Among the explosive allegations in his 1,000-word post, Cummings said:
- Johnson ordered his officials to accuse Cummings of leaking text messages between the premier and billionaire James Dyson.
- Johnson wanted to halt a leak inquiry into who disclosed plans for a national lockdown to the media because he feared it would implicate a close friend of his fiancee. “I told him that this was ‘mad’ and totally unethical,” Cummings writes.
- Johnson’s alleged plan to have secret donors pay for a renovation to his official Downing Street apartment would have been “unethical, foolish, possibly illegal and almost certainly broke the rules on proper disclosure of political donations.”
“All reportable donations are transparently declared and published – either by the Electoral Commission or the House of Commons registrar, in line with the requirements set out in electoral law,” Johnson’s spokesman said in response. “Gifts and benefits received in a ministerial capacity are, and will continue to be, declared in transparency returns.”
The allegations threaten to damage Johnson’s authority at a highly sensitive time. The government is already battling accusations of sleaze after a row involving lobbying by former prime minister David Cameron on behalf of Greensill Capital.
In a further blow, Edward Lister, the Prime Minister’s special envoy for the Gulf, is leaving the role and departing the government, the Telegraph reported late Friday.
Lister’s private work had drawn media scrutiny in recent months. The Times of London reported he’d held talks about taking on a six-figure contract with a public relations and lobbying firm and was considering still serving in his government role. He subsequently rejected the position. There was no link between the disclosures and Lord Lister’s departure, the newspaper reported, citing a Downing Street source.
For Cummings to level accusations against Johnson’s own integrity risks reopening the wounds and undermining the prime minister, two weeks before crucial elections in Scotland, London and other key political battlegrounds.
Cummings published his blog after the Times, The Sun and The Telegraph newspapers all cited unnamed officials in Johnson’s office as saying that the premier believes his former aide earlier leaked a text exchange between the premier and Dyson.
“I was not directly or indirectly a/the source for the BBC/Kuenssberg story on the PM/Dyson texts,” Cummings wrote, referring to BBC journalist Laura Kuenssberg.
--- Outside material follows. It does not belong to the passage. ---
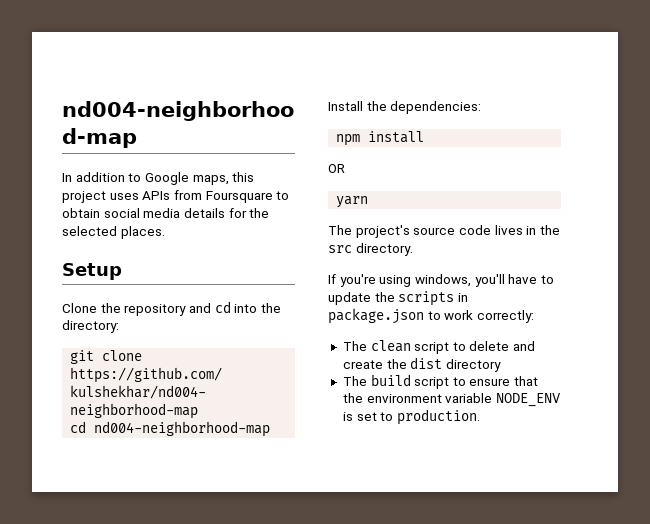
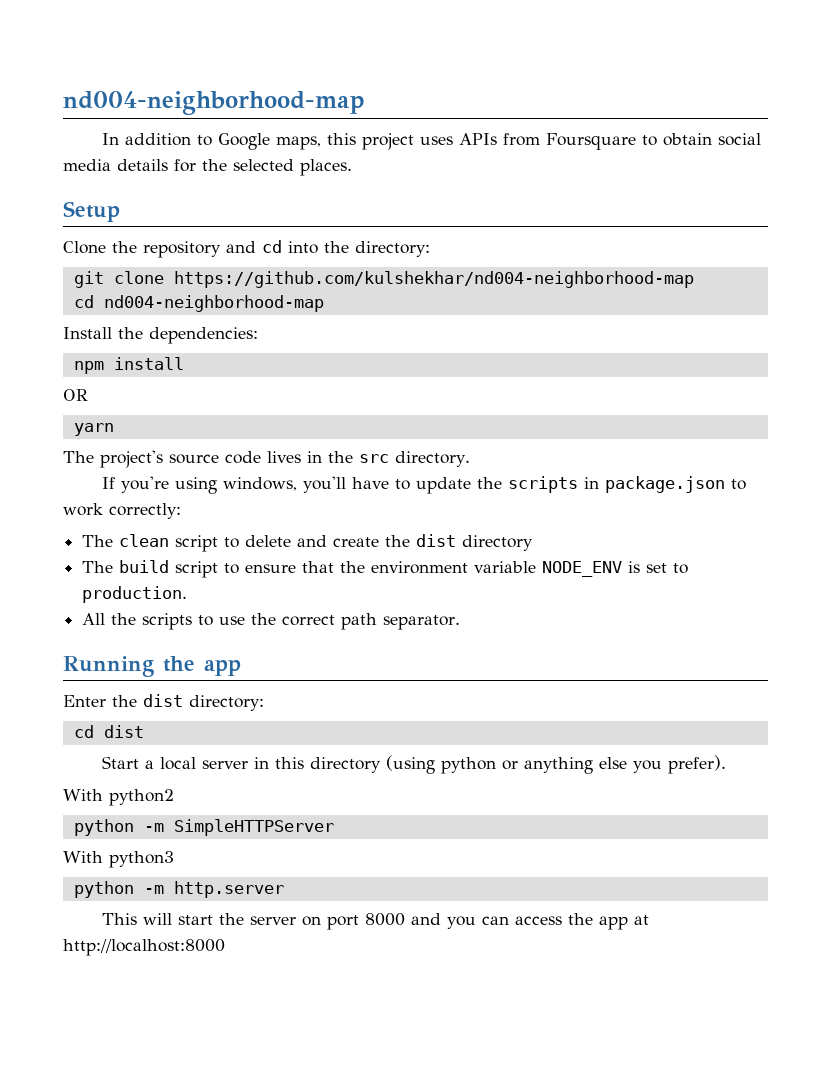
(480, 417) none -> [82,613,461,630] [63,656,241,677] [63,694,264,711] [73,725,144,738] [102,755,727,774] [63,789,174,806] [73,819,334,836] [63,851,174,868] [73,881,284,898] [102,913,650,930] [63,939,225,956] // All the scripts to use the correct path separator. // Running the app // Enter the dist directory: // cd dist // Start a local server in this directory (using python or anything else you prefer). // With python2 // python -m SimpleHTTPServer // With python3 // python -m http.server // This will start the server on port 8000 and you can access the app at http://localhost:8000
He said that while he did have some WhatsApp messages between Johnson and Dyson forwarded to him by the premier, they were not the ones leaked to the BBC.
The text messages published by the BBC appeared to show Johnson agreeing to “fix” a tax issue for Dyson concerning the treatment of overseas staff brought to the U.K to work on the government’s drive to mass-produce ventilators to help with the pandemic.
Dyson has said “it is absurd to suggest that the urgent correspondence was anything other than seeking compliance with rules” and that neither he nor his company had benefited from that project.
Johnson earlier this week said he makes “absolutely no apology” for promises made to Dyson, a position he reinforced on Friday.
“We talked to people from Dyson, from JLR, we talked to JCB, we talked to, I think, Williams Formula One people,” Johnson told LBC. “We talked to just about every British manufacturing company you could think of because we didn’t know how many ventilators we were going to need.”